Module livekit.agents.tts

Sub-modules

livekit.agents.tts.stream_adapter
livekit.agents.tts.tts

Classes

class ChunkedStream (tts: TTS, text: str)

Used by the non-streamed synthesize API, some providers support chunked http responses

Expand source code
class ChunkedStream(ABC):
    """Used by the non-streamed synthesize API, some providers support chunked http responses"""

    def __init__(self, tts: TTS, text: str) -> None:
        self._event_ch = aio.Chan[SynthesizedAudio]()
        self._tts = tts
        self._input_text = text

        self._event_aiter, monitor_aiter = aio.itertools.tee(self._event_ch, 2)
        self._metrics_task = asyncio.create_task(
            self._metrics_monitor_task(monitor_aiter), name="TTS._metrics_task"
        )

        self._task = asyncio.create_task(self._main_task())
        self._task.add_done_callback(lambda _: self._event_ch.close())
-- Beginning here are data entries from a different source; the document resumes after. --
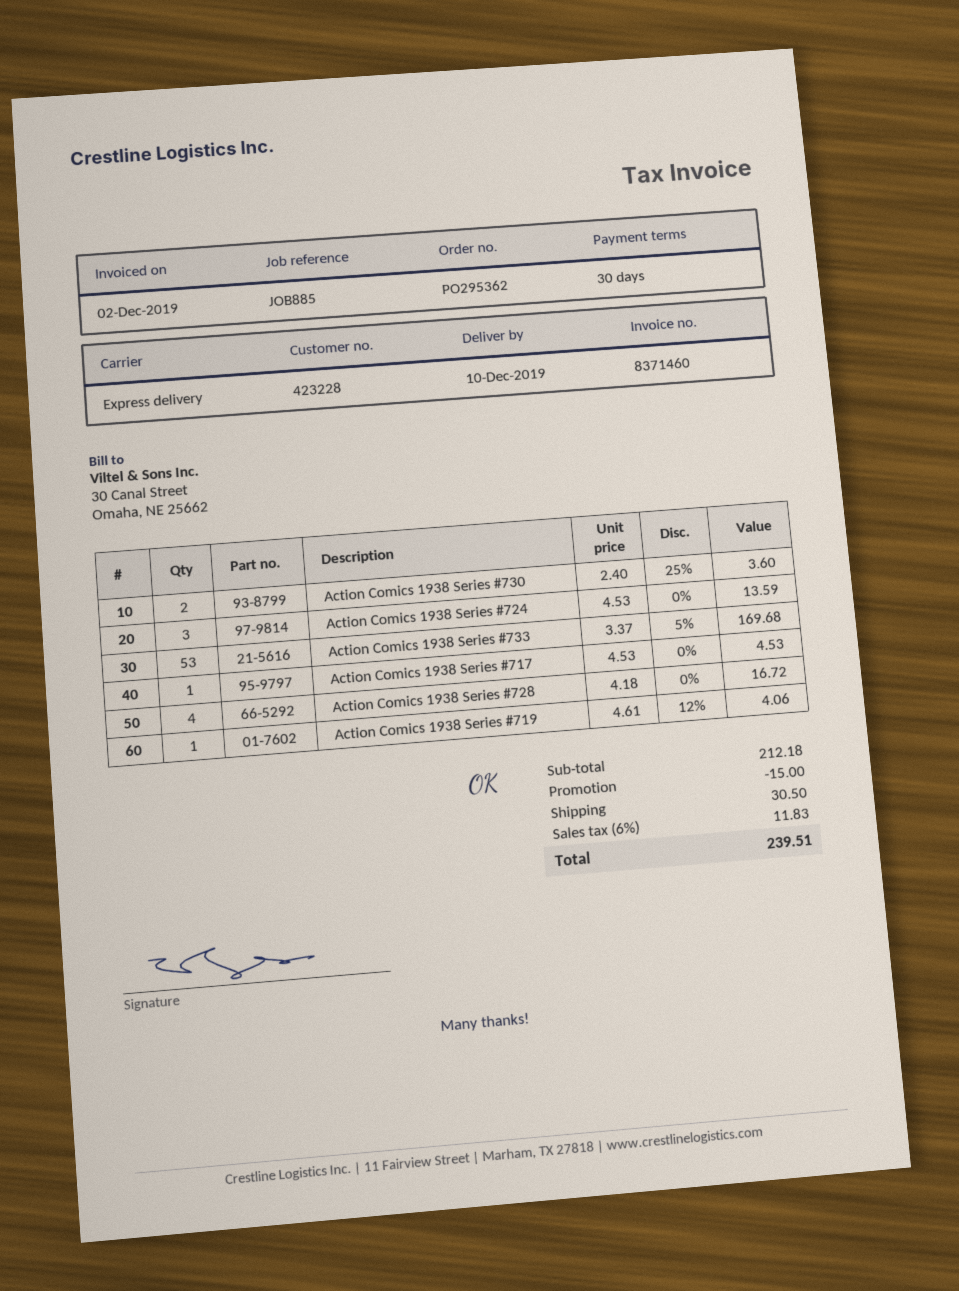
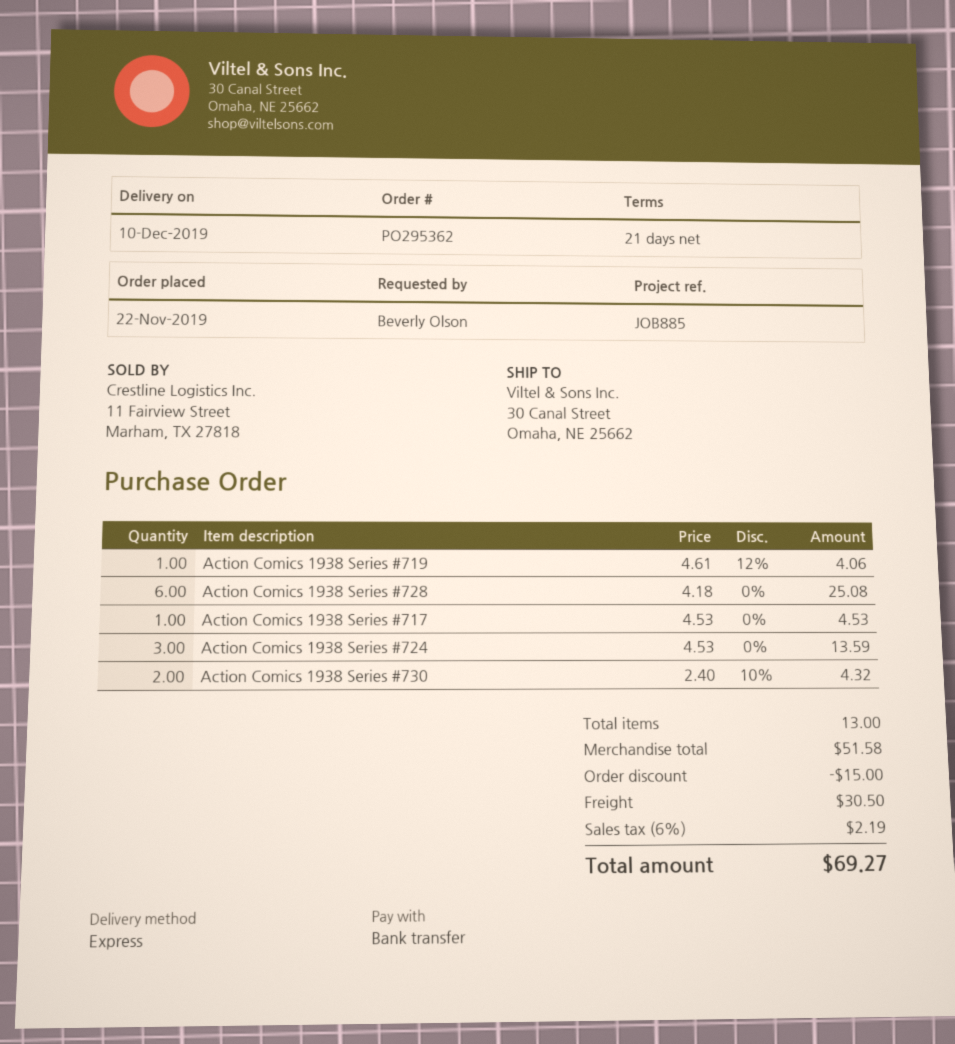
payment terms: 30 days -> 21 days
Action Comics 1938 Series #730: 2 x 2.40 - 25% = 3.60 -> 2 x 2.40 - 10% = 4.32
Action Comics 1938 Series #733: 53 x 3.37 - 5% = 169.68 -> none
Action Comics 1938 Series #728: 4 x 4.18 = 16.72 -> 6 x 4.18 = 25.08
subtotal: 212.18 -> 51.58
tax: 6% = 11.83 -> 6% = 2.19
total: 239.51 -> 69.27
    async def _metrics_monitor_task(
        self, event_aiter: AsyncIterable[SynthesizedAudio]
    ) -> None:
        """Task used to collect metrics"""

        start_time = time.perf_counter()
        audio_duration = 0.0
        ttfb = -1.0
        request_id = ""

        async for ev in event_aiter:
            request_id = ev.request_id
            if ttfb == -1.0:
                ttfb = time.perf_counter() - start_time

            audio_duration += ev.frame.duration

        duration = time.perf_counter() - start_time
        metrics = TTSMetrics(
            timestamp=time.time(),
            request_id=request_id,
            ttfb=ttfb,
            duration=duration,
            characters_count=len(self._input_text),
            audio_duration=audio_duration,
            cancelled=self._task.cancelled(),
            label=self._tts._label,
            streamed=False,
            error=None,
        )
        self._tts.emit("metrics_collected", metrics)
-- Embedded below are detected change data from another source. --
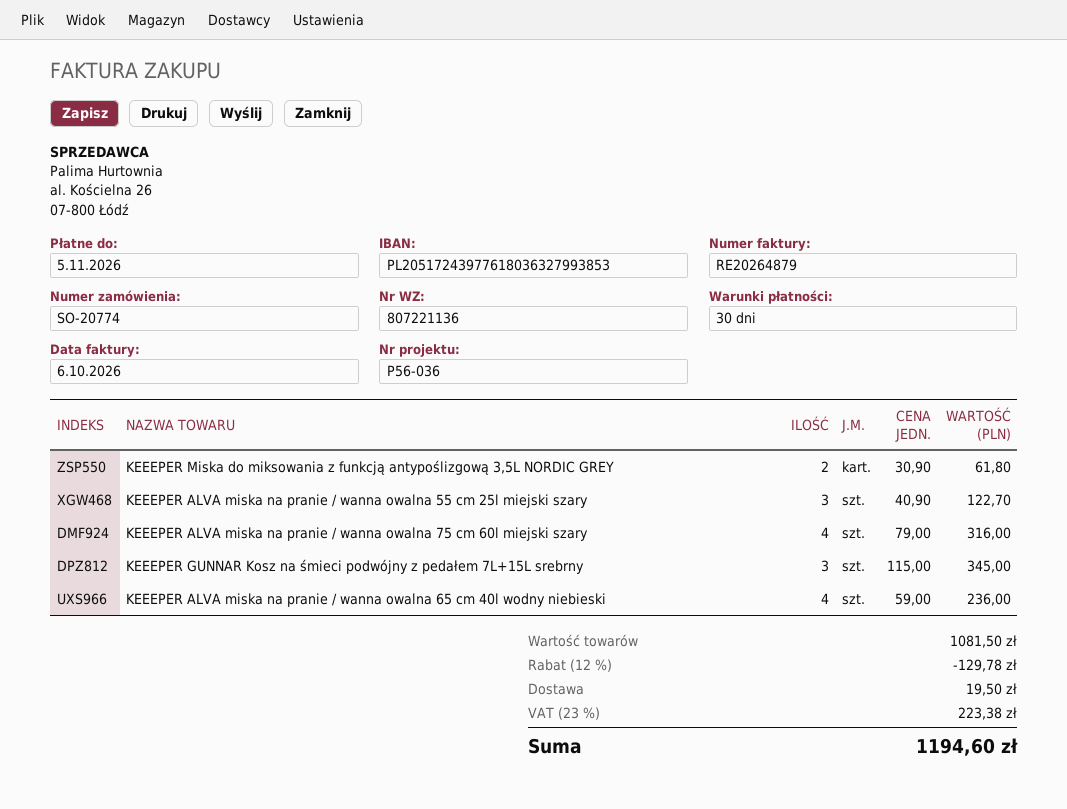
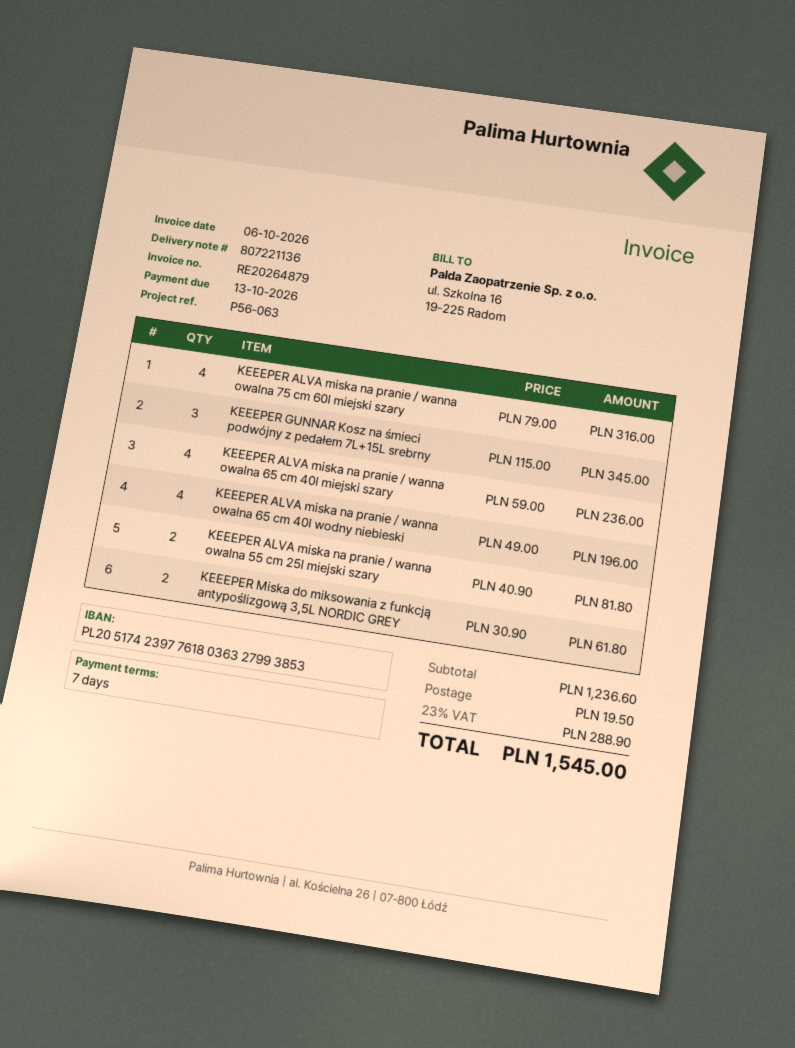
payment terms: 30 days -> 7 days
due date: 2026-11-05 -> 2026-10-13
reference: P56-036 -> P56-063
bank account: PL20517243977618036327993853 -> PL20517423977618036327993853
KEEEPER ALVA miska na pranie / wanna owalna 55 cm 25l miejski szary: 3 x 40.90 = 122.70 -> 2 x 40.90 = 81.80
KEEEPER ALVA miska na pranie / wanna owalna 65 cm 40l wodny niebieski: 4 x 59.00 = 236.00 -> 4 x 49.00 = 196.00
KEEEPER ALVA miska na pranie / wanna owalna 65 cm 40l miejski szary: none -> 4 x 59.00 = 236.00
subtotal: 1081.50 -> 1236.60
discount: 12% = 129.78 -> none
tax: 23% = 223.38 -> 23% = 288.90
total: 1194.60 -> 1545.00

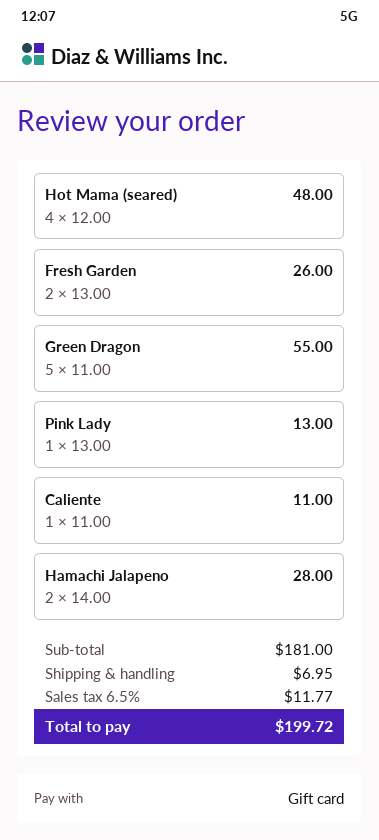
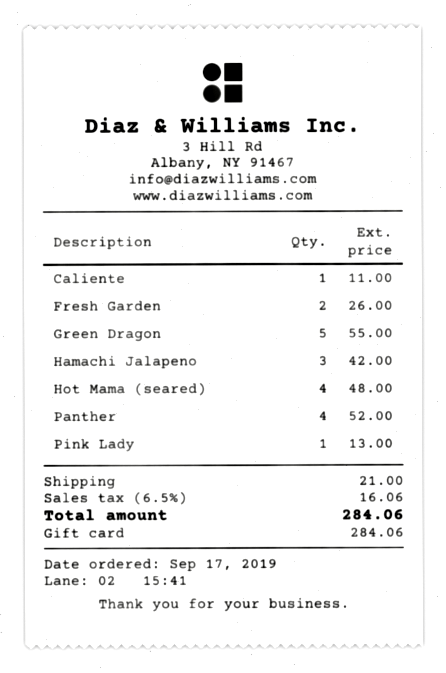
Hamachi Jalapeno: 2 for 28.00 -> 3 for 42.00
Panther: none -> 4 for 52.00
shipping: 6.95 -> 21.00
tax: 6.5% = 11.77 -> 6.5% = 16.06
total: 199.72 -> 284.06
    async def collect(self) -> rtc.AudioFrame:
        """Utility method to collect every frame in a single call"""
        frames = []
        async for ev in self:
            frames.append(ev.frame)
        return audio.merge_frames(frames)

    @abstractmethod
    async def _main_task(self) -> None: ...
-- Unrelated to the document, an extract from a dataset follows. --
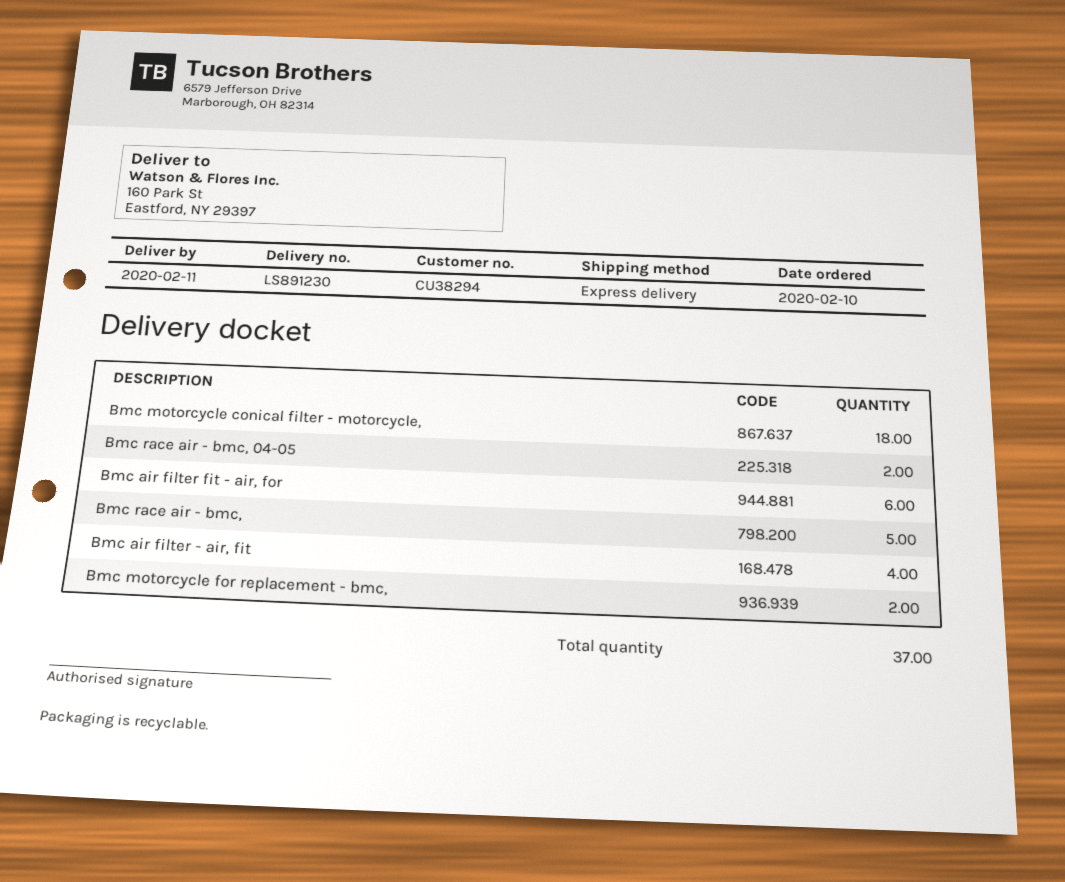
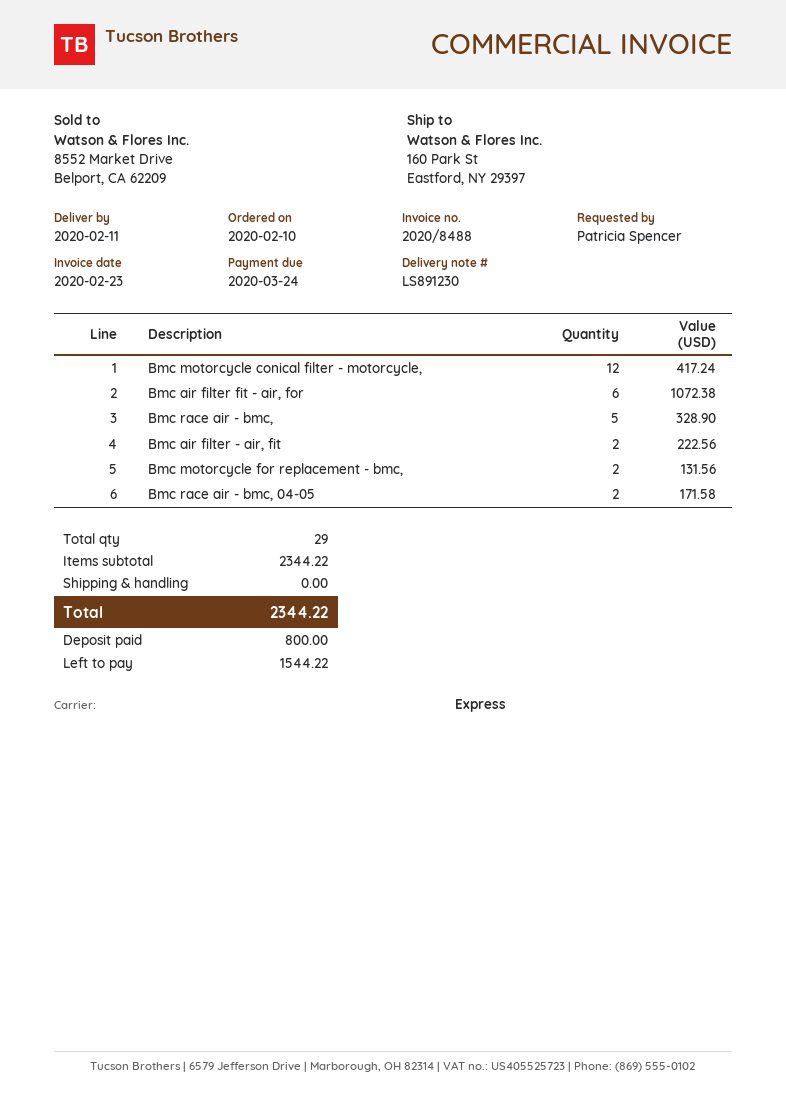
Bmc motorcycle conical filter - motorcycle,: 18 -> 12
Bmc air filter - air, fit: 4 -> 2
total quantity: 37 -> 29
    async def aclose(self) -> None:
        """Close is automatically called if the stream is completely collected"""
        await aio.gracefully_cancel(self._task)
        self._event_ch.close()
        await self._metrics_task

    async def __anext__(self) -> SynthesizedAudio:
        try:
            val = await self._event_aiter.__anext__()
        except StopAsyncIteration:
            if self._task.done() and (exc := self._task.exception()):
                raise exc from None

            raise StopAsyncIteration

        return val

    def __aiter__(self) -> AsyncIterator[SynthesizedAudio]:
        return self

Ancestors

  • abc.ABC

Subclasses

  • livekit.plugins.azure.tts.ChunkedStream
  • livekit.plugins.cartesia.tts.ChunkedStream
  • livekit.plugins.elevenlabs.tts.ChunkedStream
  • livekit.plugins.google.tts.ChunkedStream
  • livekit.plugins.openai.tts.ChunkedStream

Methods

async def aclose(self) ‑> None

Close is automatically called if the stream is completely collected

async def collect(self) ‑> AudioFrame

Utility method to collect every frame in a single call

class StreamAdapter (*, tts: TTS, sentence_tokenizer: tokenize.SentenceTokenizer)

Helper class that provides a standard way to create an ABC using inheritance.

Expand source code
class StreamAdapter(TTS):
    def __init__(
        self,
        *,
        tts: TTS,
        sentence_tokenizer: tokenize.SentenceTokenizer,
    ) -> None:
        super().__init__(
            capabilities=TTSCapabilities(
                streaming=True,
            ),
            sample_rate=tts.sample_rate,
            num_channels=tts.num_channels,
        )
        self._tts = tts
        self._sentence_tokenizer = sentence_tokenizer

        @self._tts.on("metrics_collected")
        def _forward_metrics(*args, **kwargs):
            self.emit("metrics_collected", *args, **kwargs)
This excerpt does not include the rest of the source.